* _DESCRIPTION OF THE TASK_
Every line in the data below that holds "Vintage" should be found and copied.

* _DATA RECORDS_
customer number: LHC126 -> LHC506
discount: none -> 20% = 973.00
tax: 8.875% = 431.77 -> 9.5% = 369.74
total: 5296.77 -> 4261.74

==

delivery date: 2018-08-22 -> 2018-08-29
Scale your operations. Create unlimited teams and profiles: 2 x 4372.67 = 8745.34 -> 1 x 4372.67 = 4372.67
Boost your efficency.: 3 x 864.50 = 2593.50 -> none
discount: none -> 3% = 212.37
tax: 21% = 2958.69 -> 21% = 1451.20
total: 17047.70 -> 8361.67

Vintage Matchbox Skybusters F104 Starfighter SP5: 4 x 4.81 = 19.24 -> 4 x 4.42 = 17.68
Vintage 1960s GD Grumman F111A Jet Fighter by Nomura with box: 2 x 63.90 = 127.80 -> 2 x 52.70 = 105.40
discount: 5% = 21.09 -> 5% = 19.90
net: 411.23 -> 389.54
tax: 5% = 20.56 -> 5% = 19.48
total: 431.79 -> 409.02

--

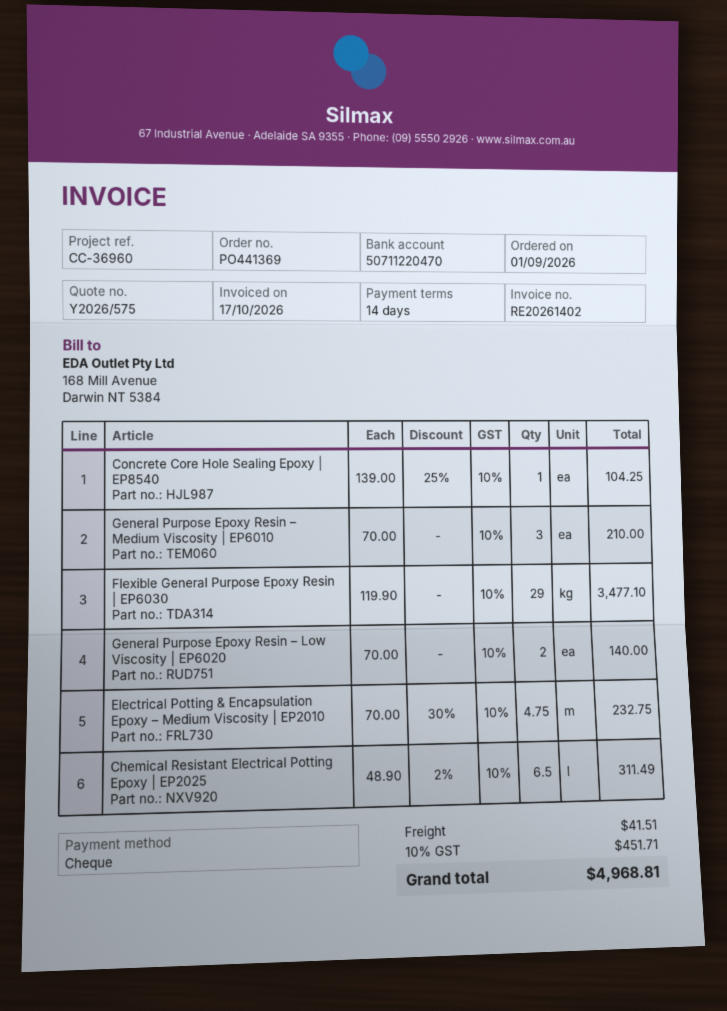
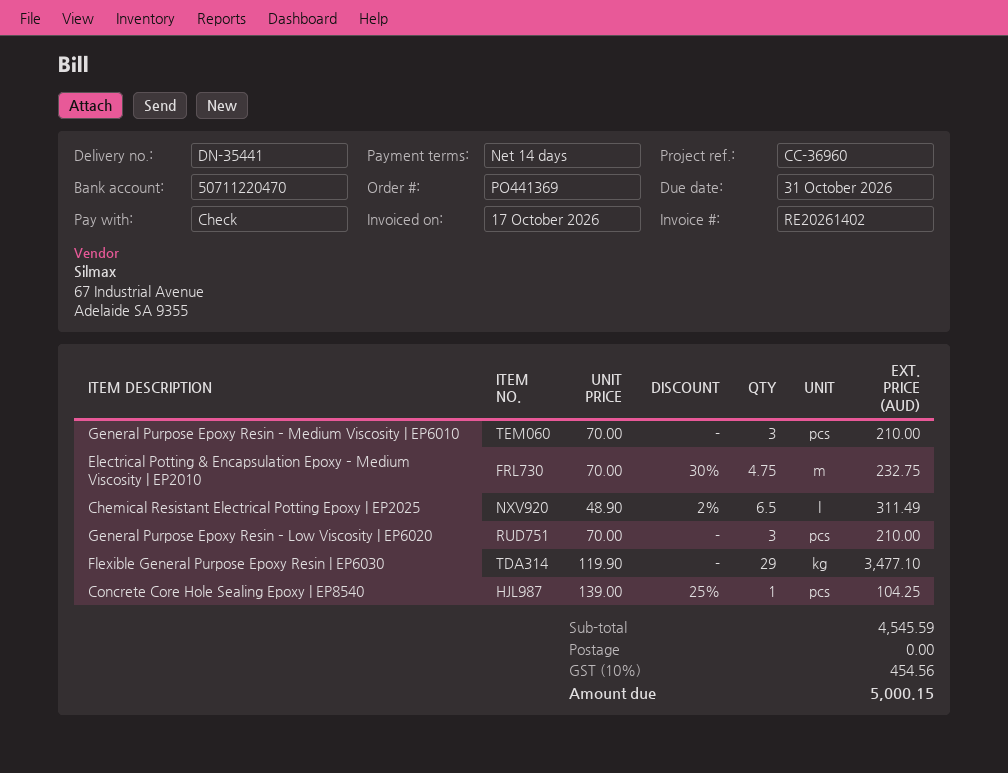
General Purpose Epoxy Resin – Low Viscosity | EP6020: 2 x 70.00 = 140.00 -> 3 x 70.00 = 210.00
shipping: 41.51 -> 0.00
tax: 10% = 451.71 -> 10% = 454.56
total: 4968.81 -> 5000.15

* _ANSWER TO THE EXERCISE_
Vintage Matchbox Skybusters F104 Starfighter SP5: 4 x 4.81 = 19.24 -> 4 x 4.42 = 17.68
Vintage 1960s GD Grumman F111A Jet Fighter by Nomura with box: 2 x 63.90 = 127.80 -> 2 x 52.70 = 105.40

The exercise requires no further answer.